Sports Medicine EMR Articles

The Human Mechanics Behind Colorado State Athletics

Written by Tim Clark | Apr 17, 2025 1:13:00 PM

On every sideline at Colorado State University, you’ll find an Athletic Trainer—quietly watching, assessing, and ready to act. Their job isn’t meant to be flashy. In fact, as Annie Lopez-Bauman, CSU’s Assistant Athletic Director for Sports Medicine, puts it:

“If we’re doing our job well, you’re not going to see us on TV doing stuff.”

Lopez-Bauman and her team of six full-time Athletic Trainers care for athletes across 15 NCAA sports and the school’s spirit squad. From injury prevention to post-op recovery, they manage the full spectrum of care—most of it before fans ever take their seats.

“We just hope to sit on the end of the bench and not have to do anything,” Lopez-Bauman said. “But we’re also prepared for those emergency situations.”

That level of preparation starts with trust.

“It starts with the relationships and trust we build with the coaching staff and athletes,” she added. “We’re not just post-injury or post-surgical care.
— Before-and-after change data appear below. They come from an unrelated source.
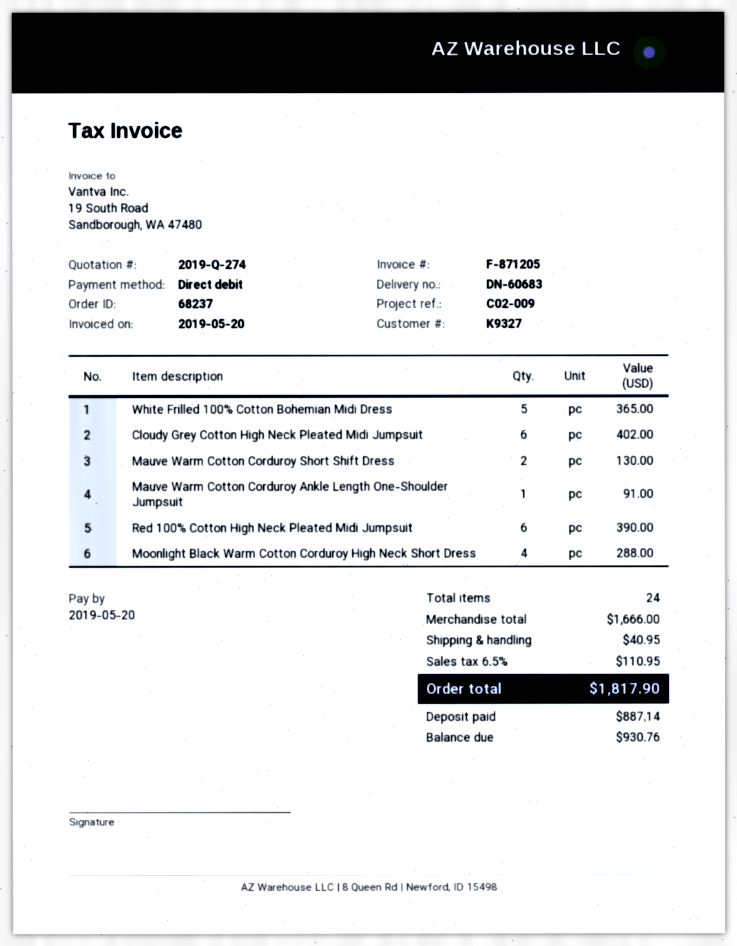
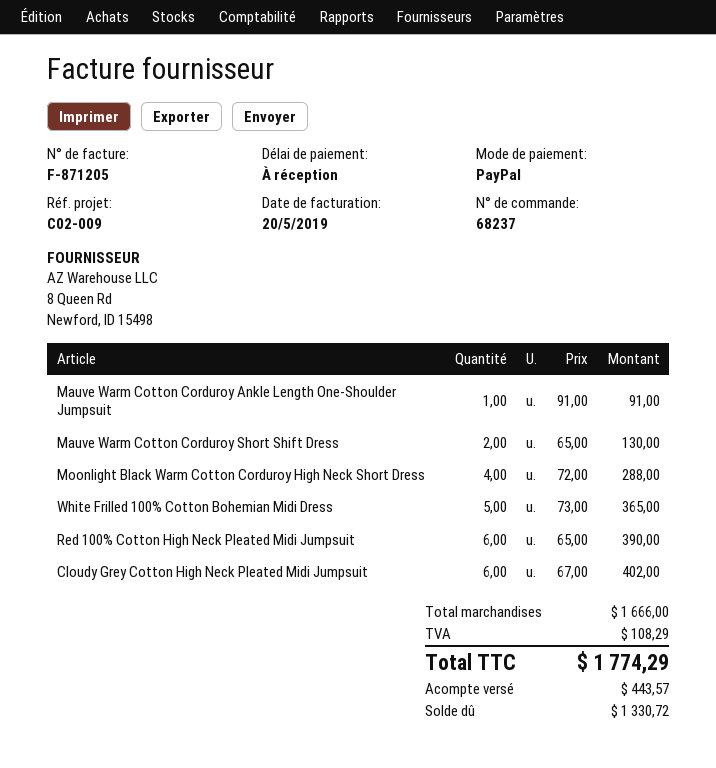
payment method: direct debit -> PayPal
shipping: 40.95 -> none
tax: 110.95 -> 108.29
total: 1817.90 -> 1774.29
deposit: 887.14 -> 443.57
balance: 930.76 -> 1330.72

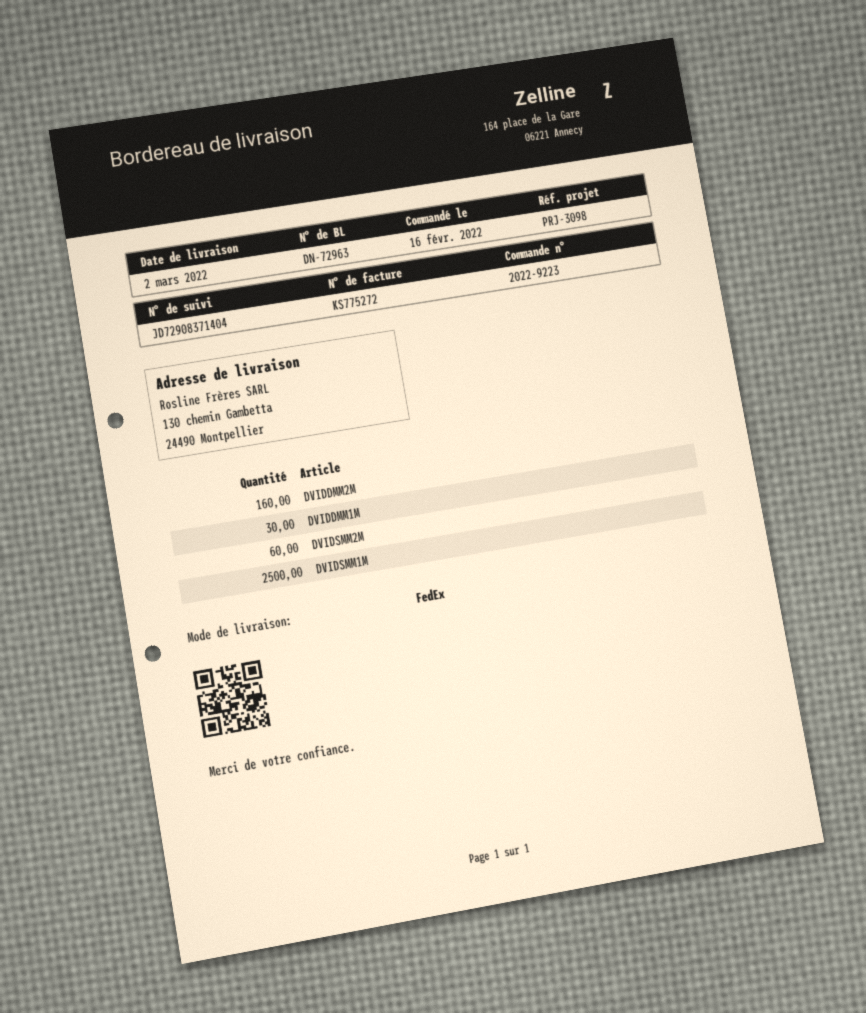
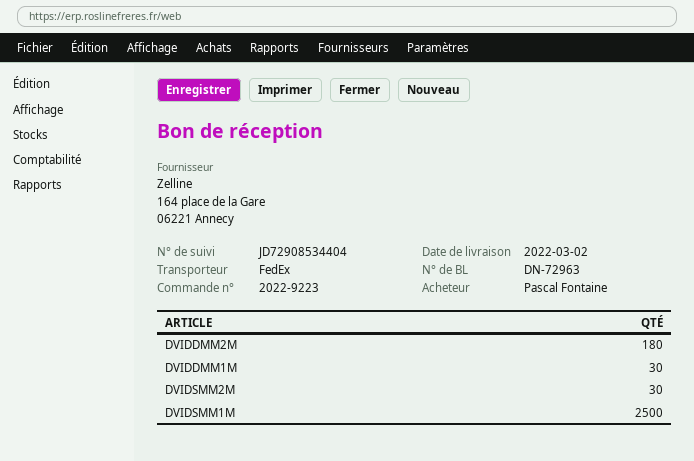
tracking number: JD72908371404 -> JD72908534404
DVIDDMM2M: 160 -> 180
DVIDSMM2M: 60 -> 30

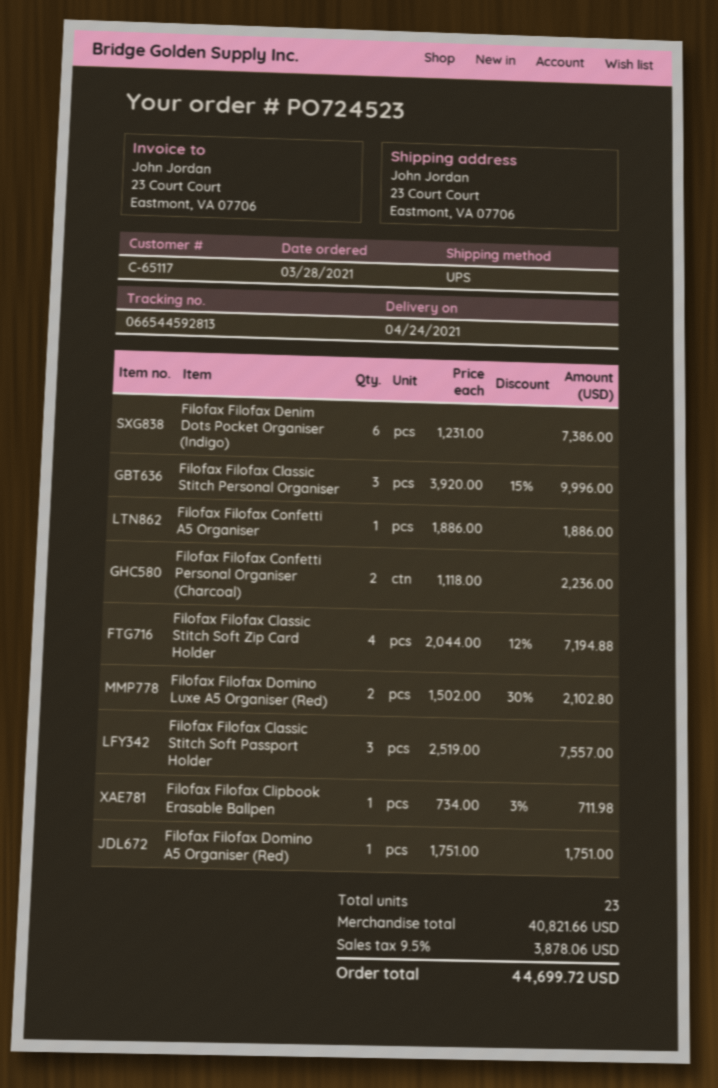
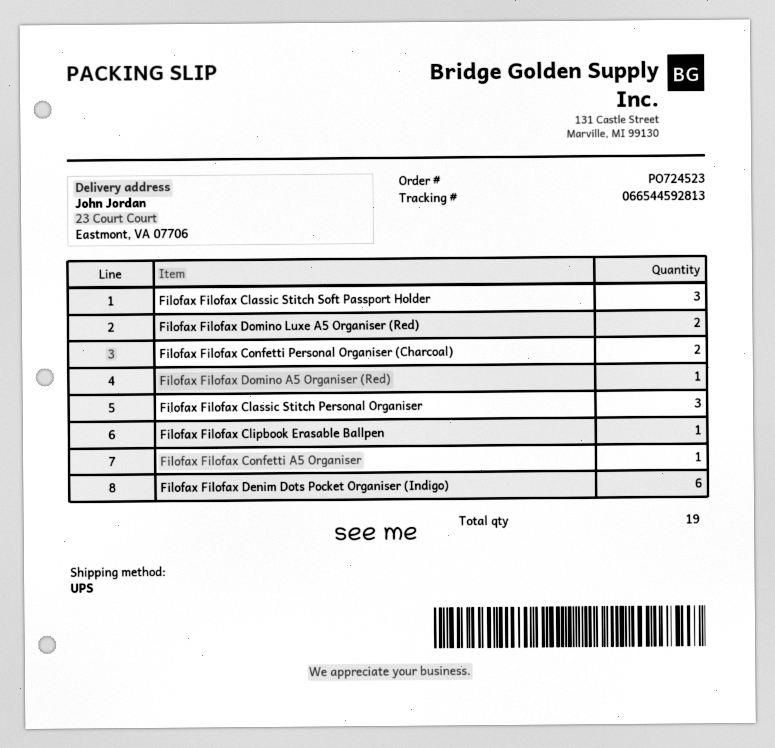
Filofax Filofax Classic Stitch Soft Zip Card Holder: 4 -> none
total quantity: 23 -> 19

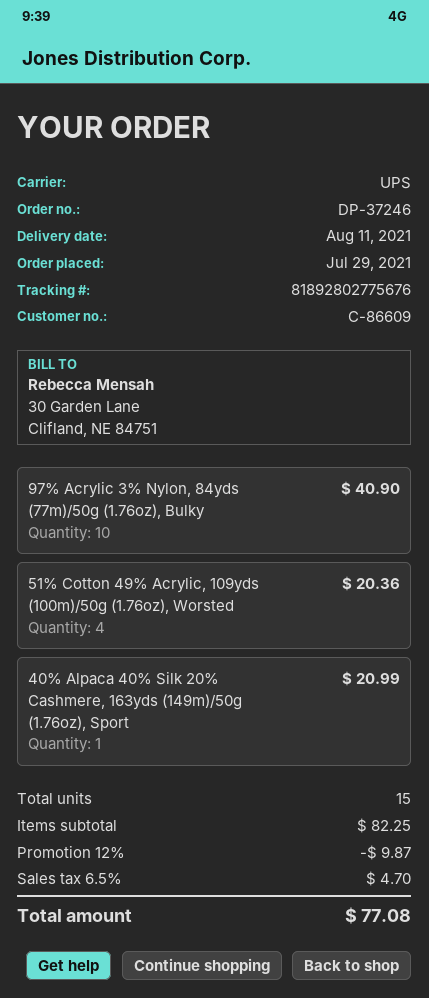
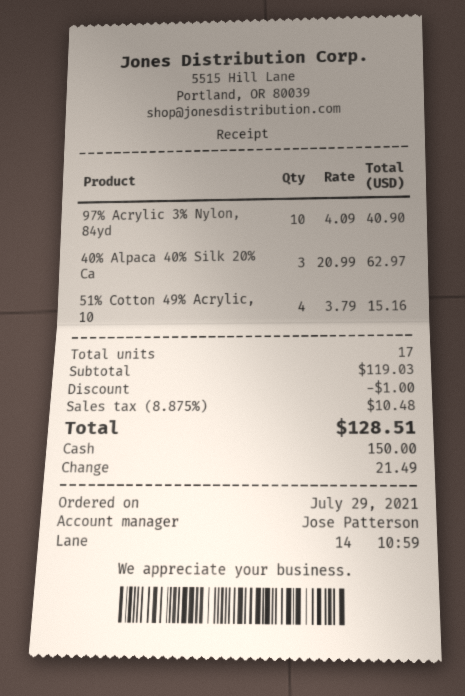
51% Cotton 49% Acrylic, 109yds (100m)/50g (1.76oz), Worsted: 4 for 20.36 -> 4 for 15.16
40% Alpaca 40% Silk 20% Cashmere, 163yds (149m)/50g (1.76oz), Sport: 1 for 20.99 -> 3 for 62.97
total quantity: 15 -> 17
subtotal: 82.25 -> 119.03
discount: 9.87 -> 1.00
tax: 6.5% = 4.70 -> 8.875% = 10.48
total: 77.08 -> 128.51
It’s prevention, it’s recovery, it’s performance.”

For Athletic Trainers like Nika Walker, changing outdated perceptions remains part of the job.

"Everyone thinks we just do water and tape ankles, but we do so much more,” she said. “We’re there from injury onset through their entire rehab.”

They know their athletes inside and out—physically and emotionally.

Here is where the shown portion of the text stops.